Agencies supporting this strategic goal include the Occupational Safety and Health Administration (OSHA), the Mine Safety and Health Administration (MSHA), the Veterans' Employment and Training Service (VETS), the Wage and Hour Division (WHD) and the Office of Federal Contract Compliance Programs (OFCCP) within the Employment Standards Administration (ESA).
The Department proposes $1.2 billion of discretionary budget authority in FY 2008 to conduct programs and activities that support A Safe and Secure Workforce.
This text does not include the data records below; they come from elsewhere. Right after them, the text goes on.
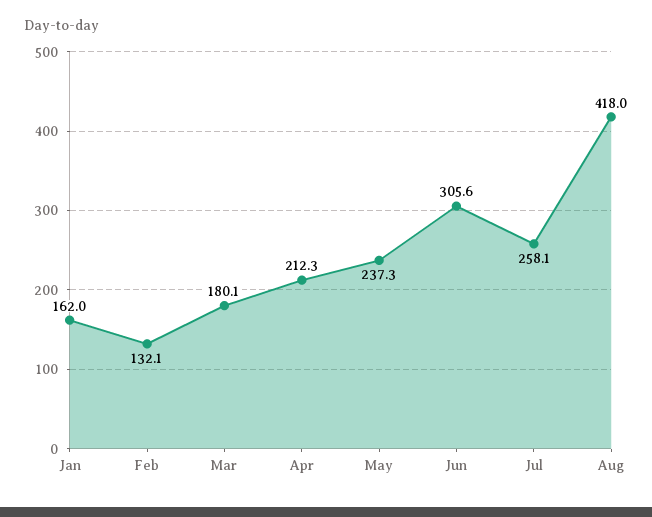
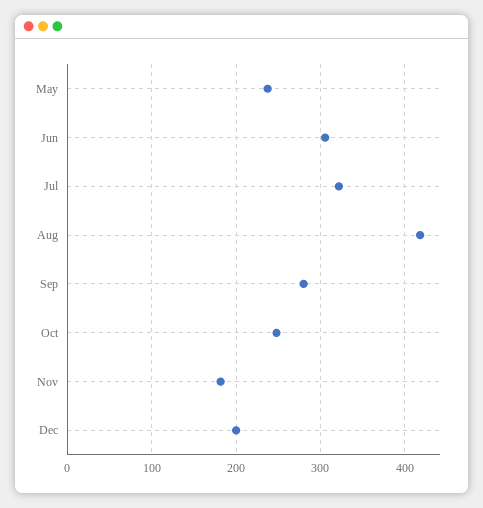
Jan: 162 -> none
Feb: 132.1 -> none
Mar: 180.1 -> none
Apr: 212.3 -> none
Jul: 258.1 -> 320
Sep: none -> 280
Oct: none -> 250
Nov: none -> 180
Dec: none -> 200

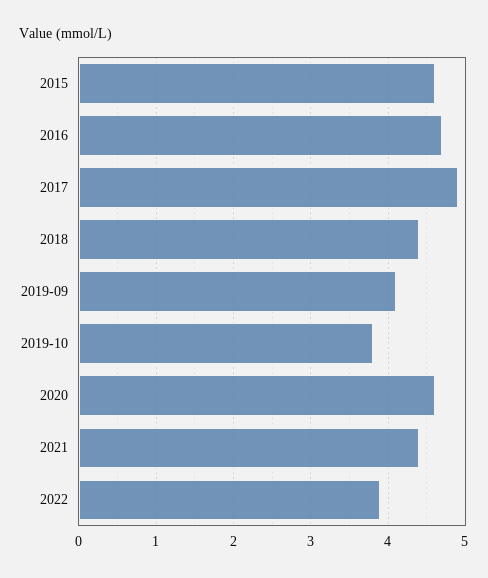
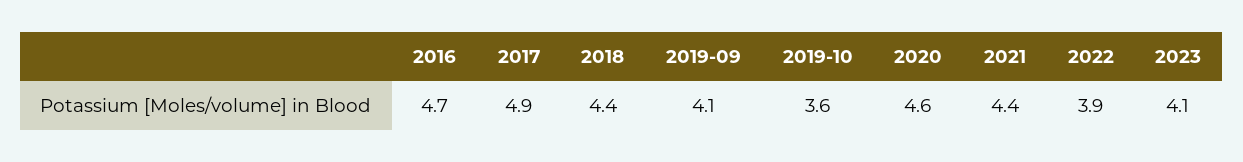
2015: 4.6 -> none
2019-10: 3.8 -> 3.6
2023: none -> 4.1

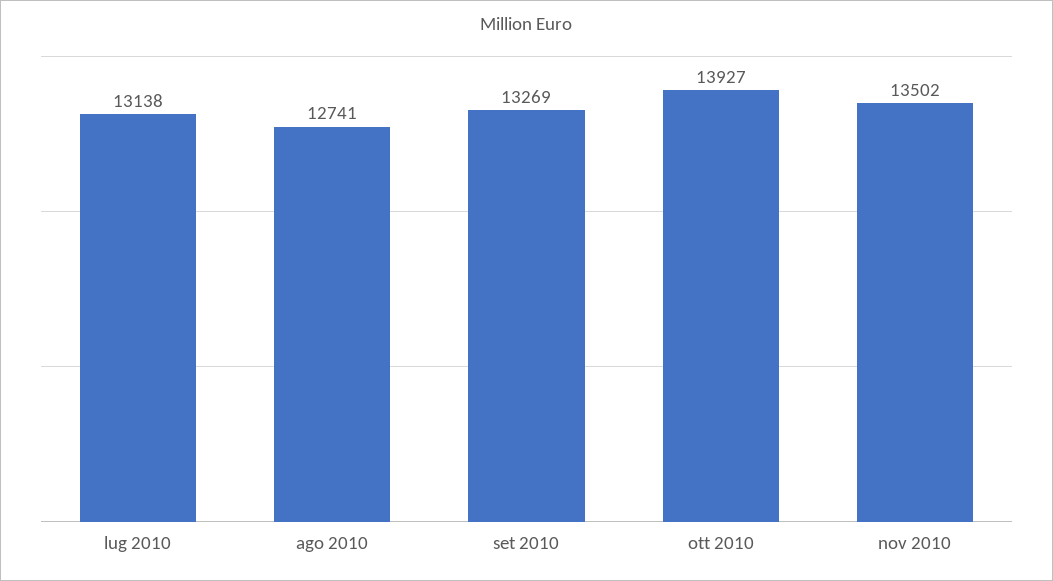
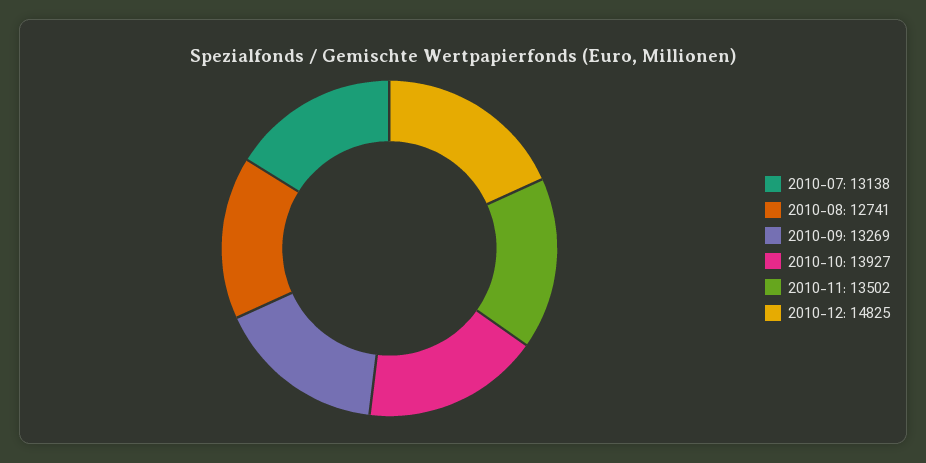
2010-12: none -> 14825

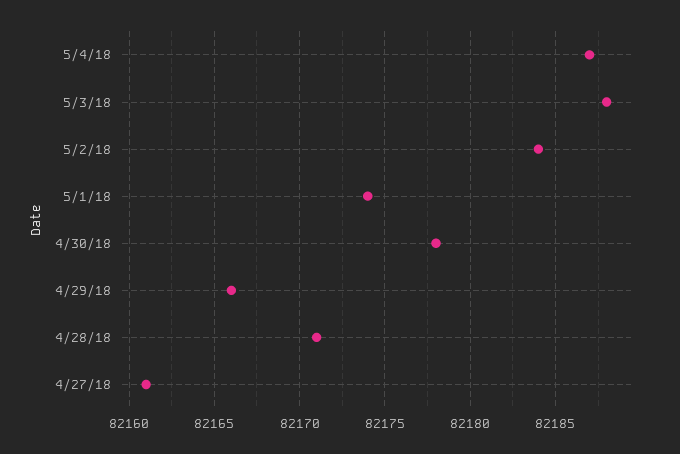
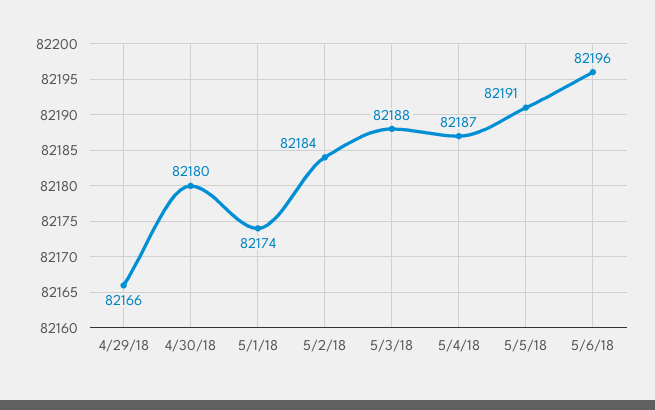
4/30/18: 82178 -> 82180
4/28/18: 82171 -> none
4/27/18: 82161 -> none
5/5/18: none -> 82191
5/6/18: none -> 82196

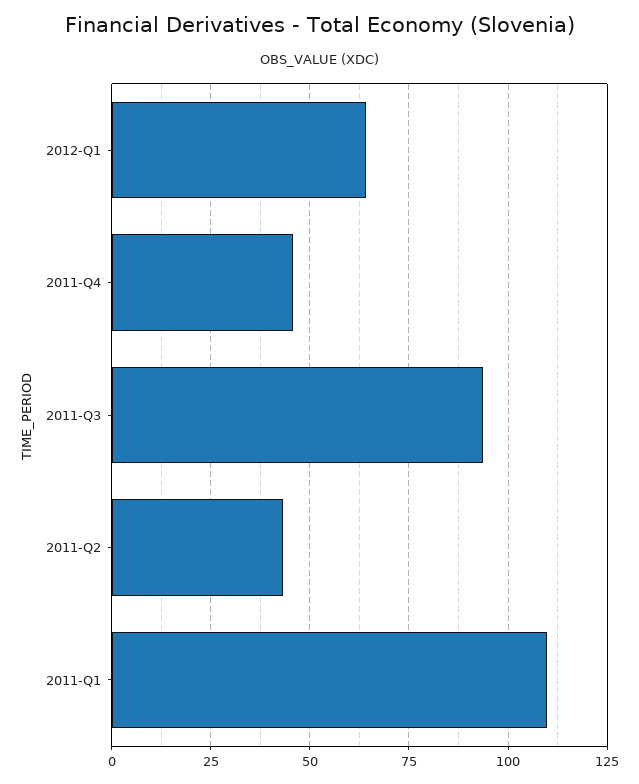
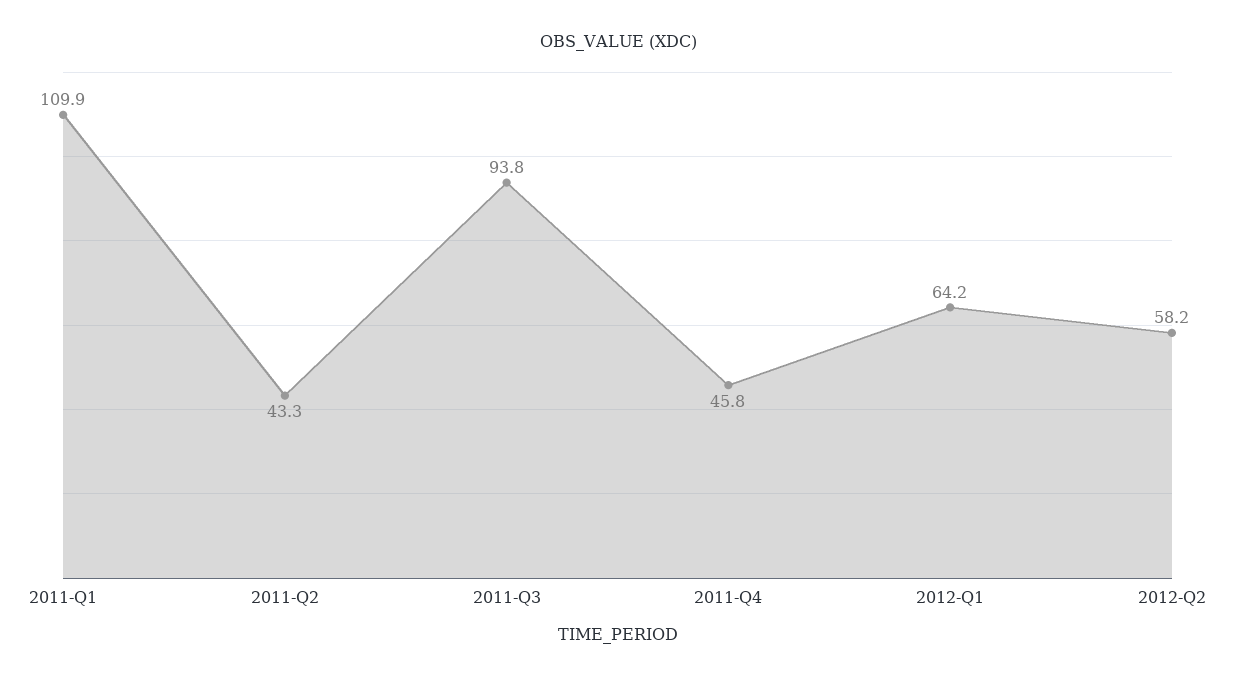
2012-Q2: none -> 58.2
These programs include $803.8 million for worker occupational safety and health, $278.8 million for wage and hour and equal opportunity compliance, and $13.7 million to protect veterans' re-employment rights.
Performance Goal: Improve workplace safety and health through compliance assistance and enforcement of occupational safety and health regulations and standards.
The Department's efforts to protect workers' safety and health are built on the foundation of a strong, fair, and effective enforcement program and outreach, education, compliance assistance and voluntary cooperative programs. Although the Department seeks to assist the large majority of employers who want to meet their obligations under its worker protection laws, it will direct its enforcement resources to those who expose employees to serious hazards. DOL will conduct its inspection programs to ensure that they identify the most hazardous workplaces and make the best use of inspection resources. DOL will also continue to make available effective compliance assistance programs and tools and offer employers and employees opportunities to participate in a variety of voluntary cooperative programs. Through these efforts DOL strives to improve workplace safety and health protections and prevent occupational injuries, illnesses and fatalities.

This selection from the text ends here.